Une discussion avec les résidents du quartier fait rapidement comprendre que le clivage entre la station balnéaire et la zone urbaine de Negril n’a pas toujours existé. « À la fin des années soixante et au début des années soixante-dix, les hippies débarquaient à Negril avec leur sac à dos et leur tente. Au petit matin, vous pouviez en trouver n’importe où, même dans votre cour! », rigole Martin Donalds, un entrepreneur de 48 ans ayant bâti plusieurs auberges et résidences dans le West End. « Dans les années quatre-vingt, les resorts ont changé la donne.
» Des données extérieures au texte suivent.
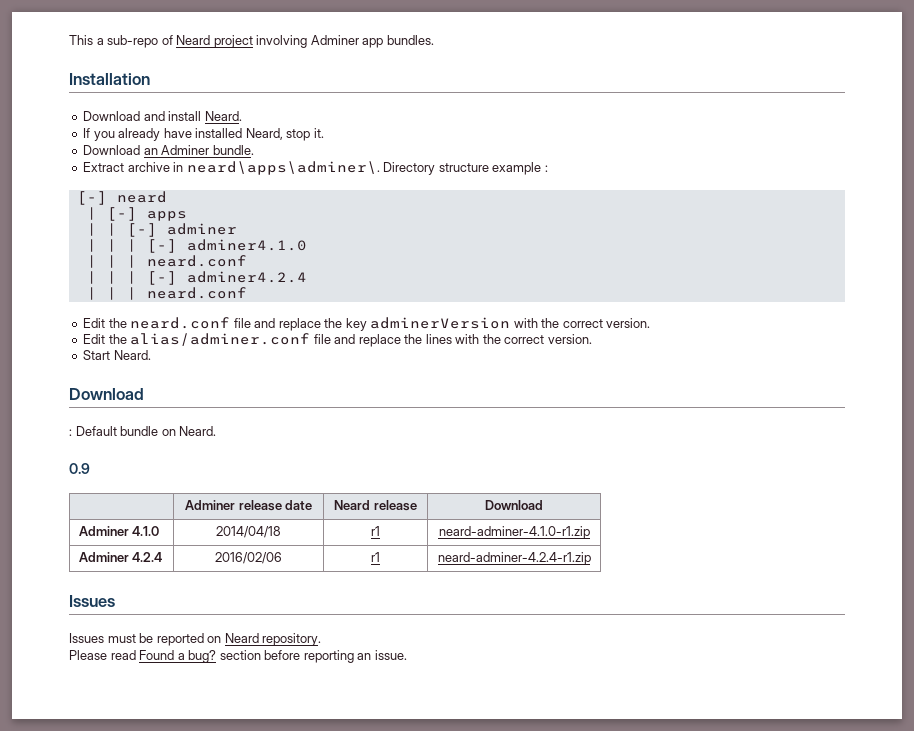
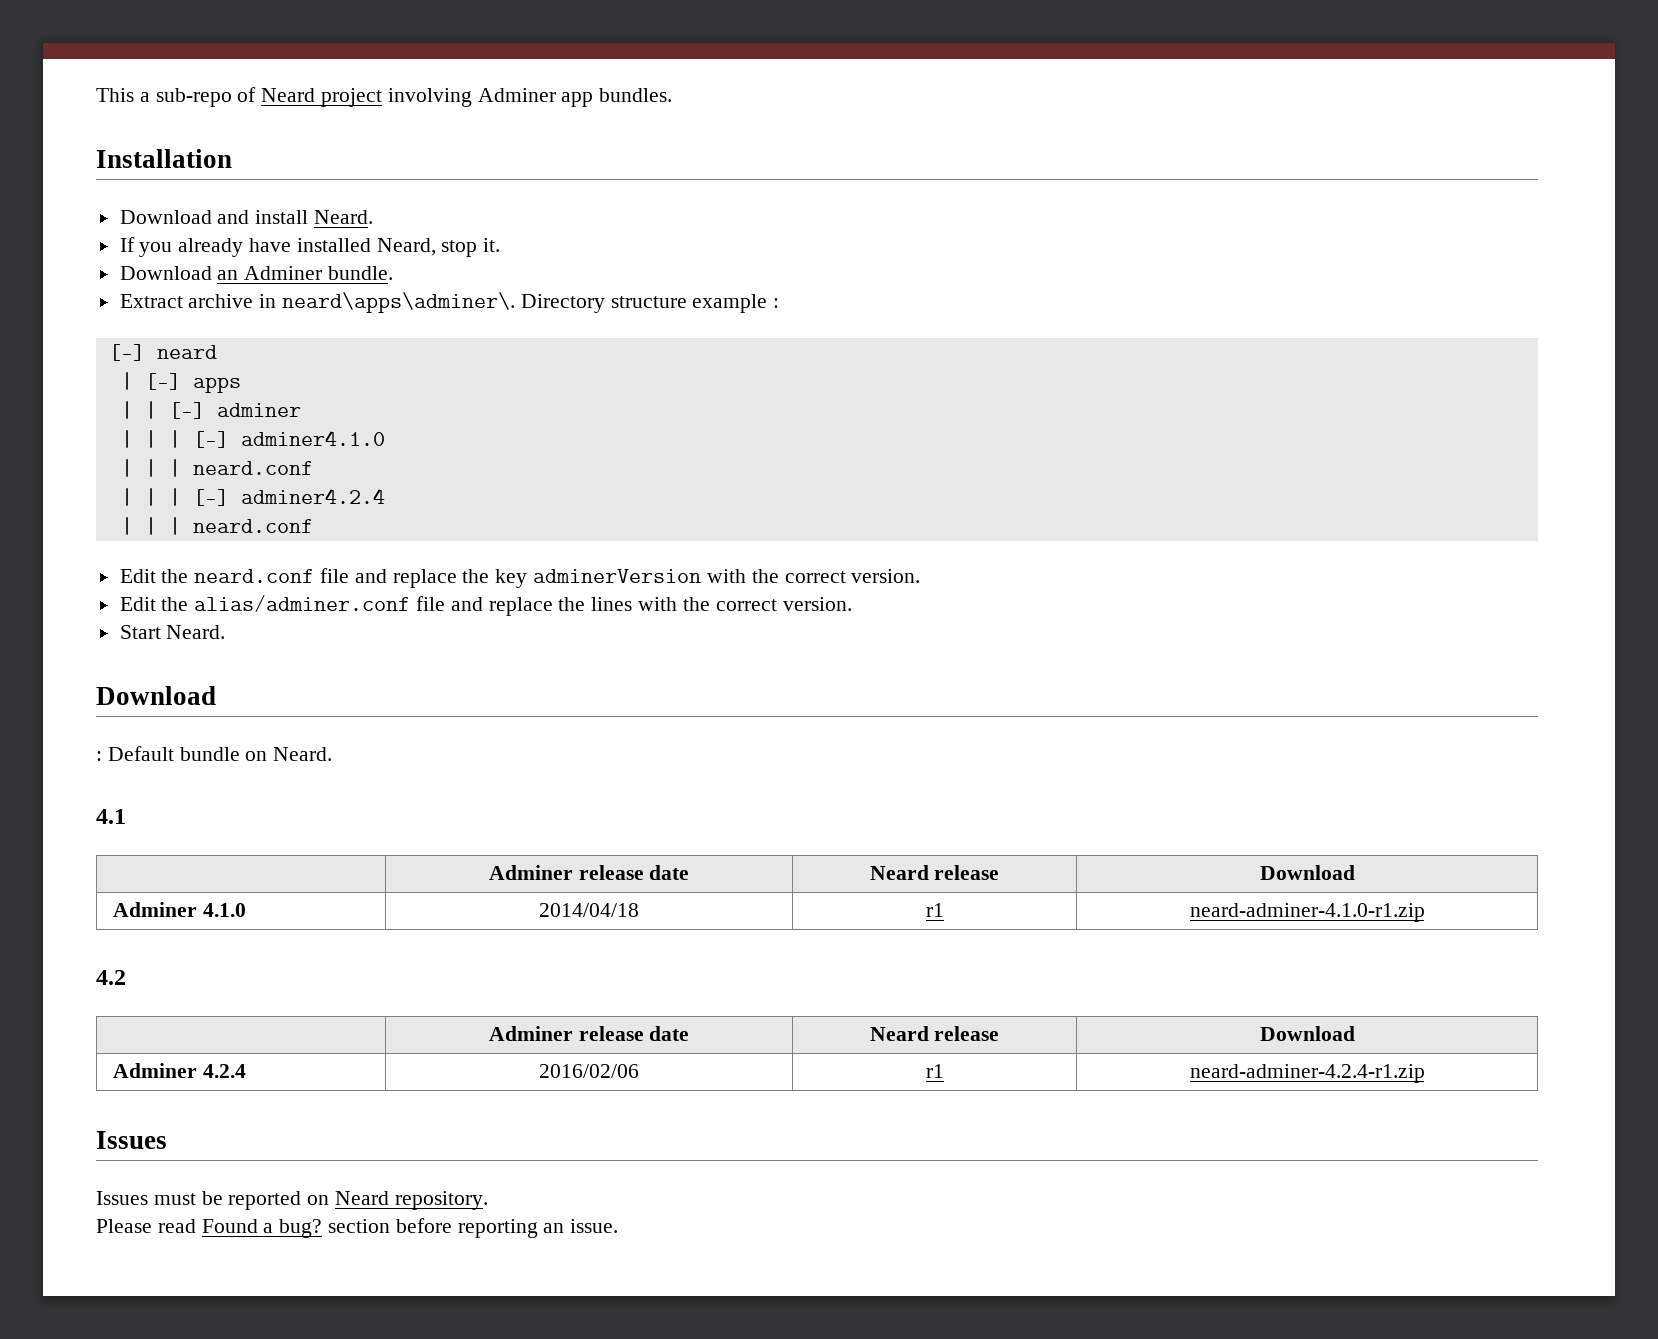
- 0.9
+ 4.1
+ 4.2
+ | Adminer release date | Neard release | Download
Les voyageurs ont eu droit à plus de confort, mais c’est venu avec un climat d’avidité. C’est justement ce climat qui engendre la violence et la plupart des querelles ici à Negril. »
Ces querelles restent largement à l’abri du regard des touristes. L’avidité, elle, se manifeste au quotidien par l’insistance des vendeurs ambulants qui arpentent la plage et dont le touriste est le gagne-pain. De sorte qu’il n’y aucun danger à explorer le West End durant le jour. Au contraire, le voyageur y trouvera probablement un havre de paix!

« Il suffit d’un après-midi pour changer votre perception de la Jamaïque »
« Laissez-moi vous dire qu’il y a des endroits pittoresques partout sur l’île, pas seulement sur le bord de la mer! », lance d’entrée de jeu Angela Eastwick, 30 ans, propriétaire depuis deux ans d’une entreprise vouée au tourisme de découverte. « Je dis à mes clients : c’est correct d’explorer le pays, de jeter un coup d’œil partout! Par exemple, les jardins jamaïcains sont sublimes et les habitants en sont très fiers. Et puis, le Westmoreland, aux alentours de Negril, est le meilleur endroit pour les piscines naturelles, surtout à Brighton et à Little Bay. Elles sont magnifiques, remplies d’eau minérale des montagnes. Avec toutes sortes de légendes en prime! » ajoute-t-elle en souriant.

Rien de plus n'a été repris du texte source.